*** Opening of THE DATA ***

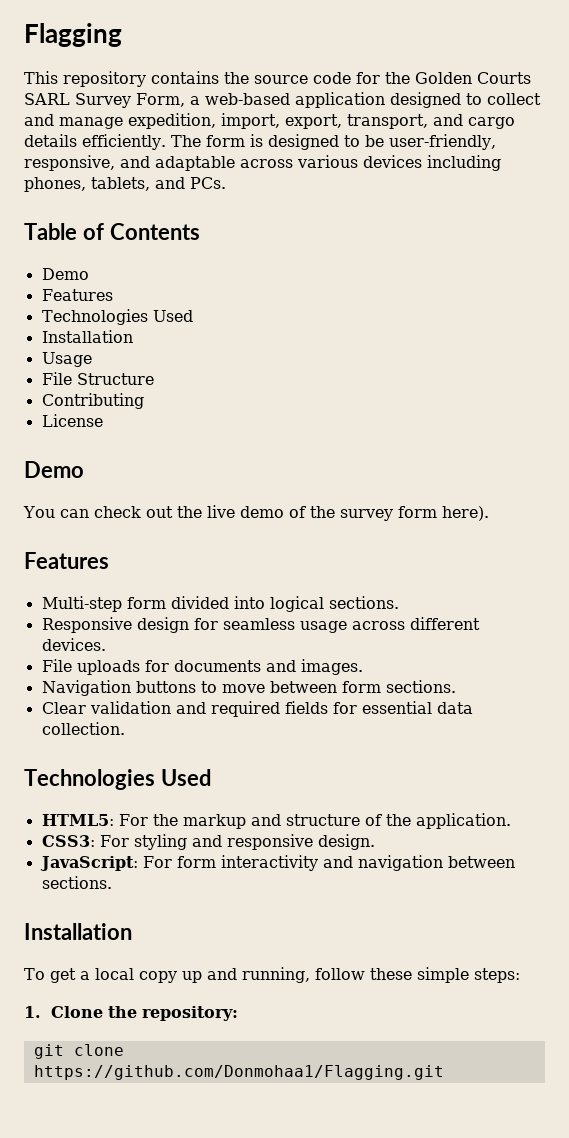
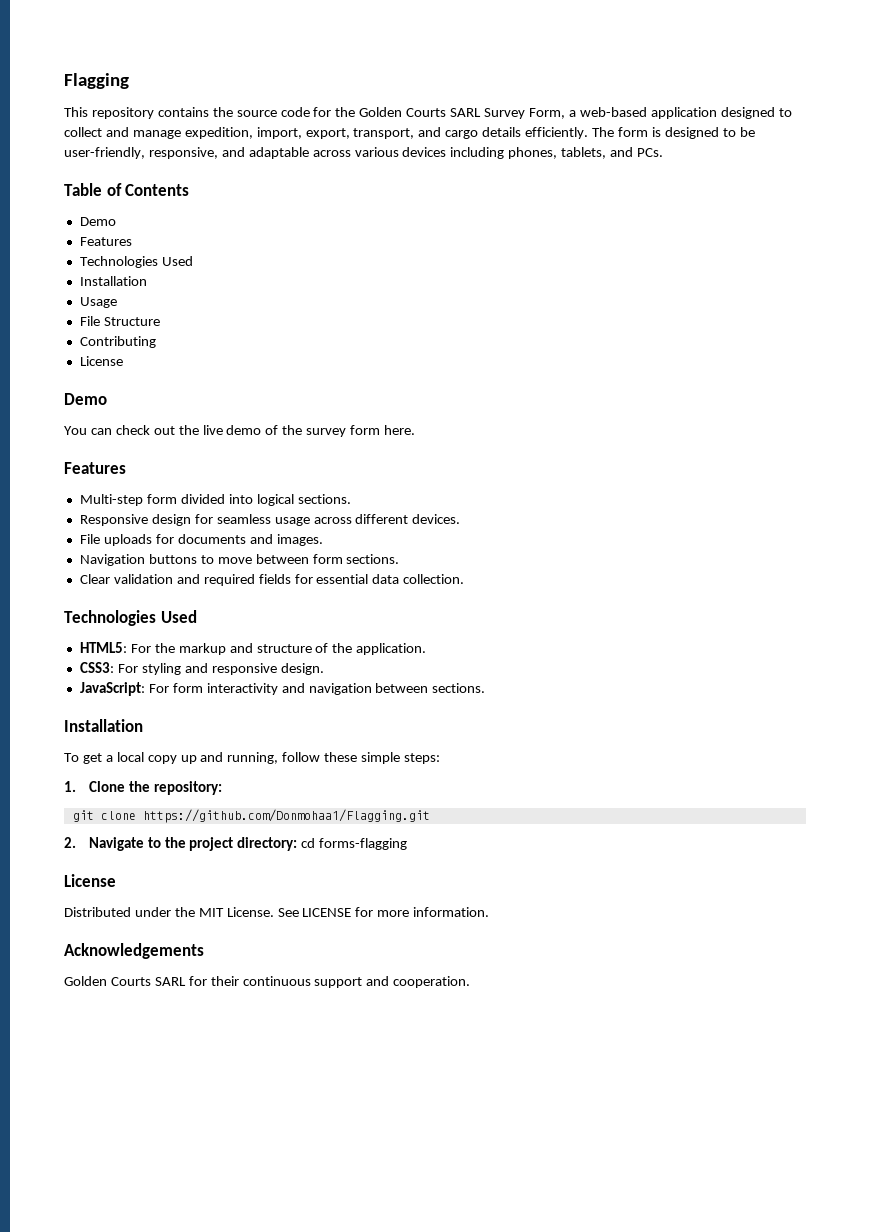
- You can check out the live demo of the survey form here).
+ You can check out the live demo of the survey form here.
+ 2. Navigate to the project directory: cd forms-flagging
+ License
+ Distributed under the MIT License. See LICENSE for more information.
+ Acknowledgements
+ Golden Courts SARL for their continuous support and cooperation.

*** Close of THE DATA ***

_TASK ITEM_
Would you return the records exactly, keeping out every picture?

_ANSWER TO THE EXERCISE_
- You can check out the live demo of the survey form here).
+ You can check out the live demo of the survey form here.
+ 2. Navigate to the project directory: cd forms-flagging
+ License
+ Distributed under the MIT License. See LICENSE for more information.
+ Acknowledgements
+ Golden Courts SARL for their continuous support and cooperation.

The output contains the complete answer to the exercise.